## EXERCISE BRIEF
Reproduce each entry exactly as it reads. Leave the images out.

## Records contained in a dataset
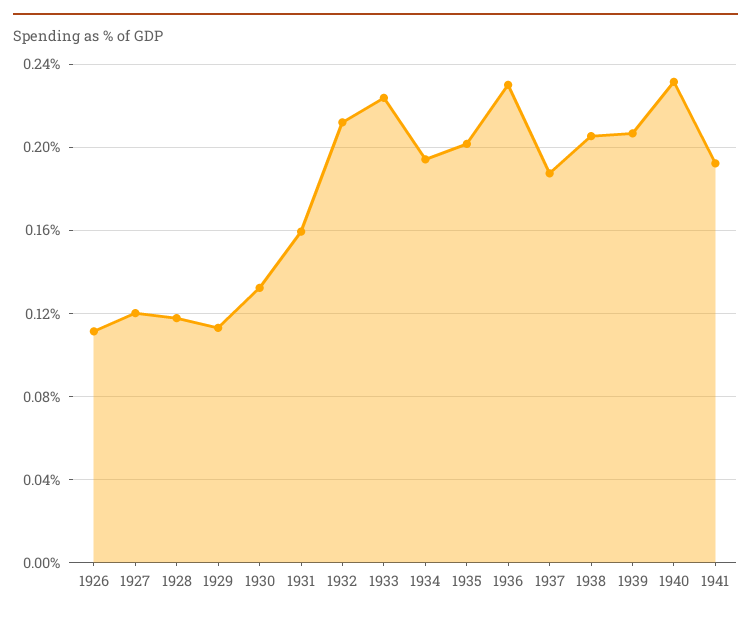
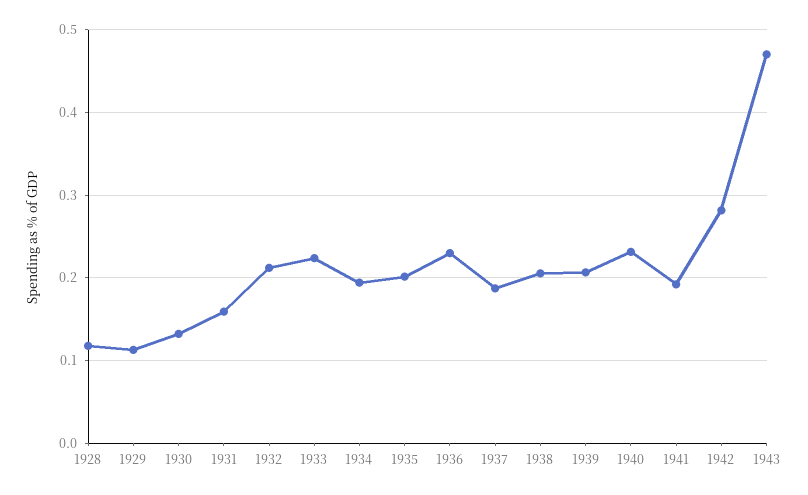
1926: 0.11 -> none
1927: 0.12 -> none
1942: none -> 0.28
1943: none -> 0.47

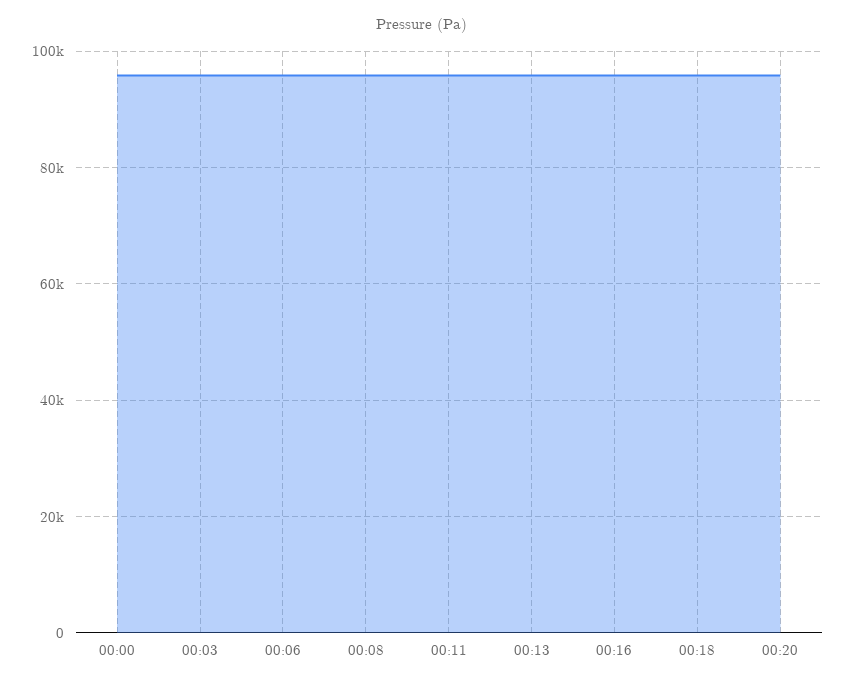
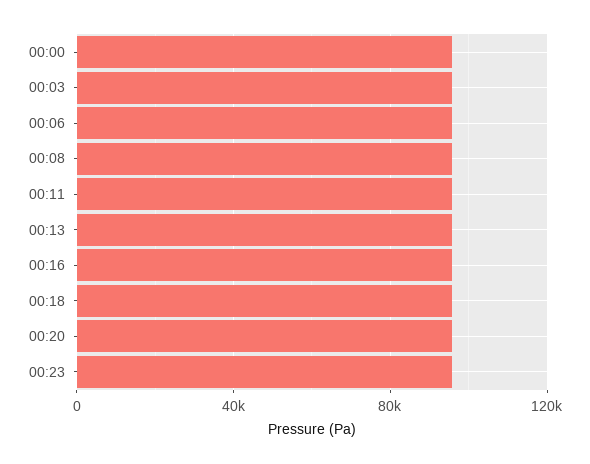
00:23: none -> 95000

## FINISHED EXERCISE
1926: 0.11 -> none
1927: 0.12 -> none
1942: none -> 0.28
1943: none -> 0.47

00:23: none -> 95000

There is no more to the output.